*** MATERIAL FOR THIS EXERCISE ***

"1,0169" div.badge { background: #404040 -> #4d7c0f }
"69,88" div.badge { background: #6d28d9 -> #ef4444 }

***
*** MATERIAL FOR THIS EXERCISE ***

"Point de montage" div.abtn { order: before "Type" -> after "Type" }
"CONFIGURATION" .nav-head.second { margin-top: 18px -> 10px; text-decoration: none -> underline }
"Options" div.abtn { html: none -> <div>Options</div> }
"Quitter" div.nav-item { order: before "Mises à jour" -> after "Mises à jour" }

***

TASK BRIEF> What is needed is the number of lines in these entries that include the word "none"; please give it alone.

ANSWER TO THIS TASK> 2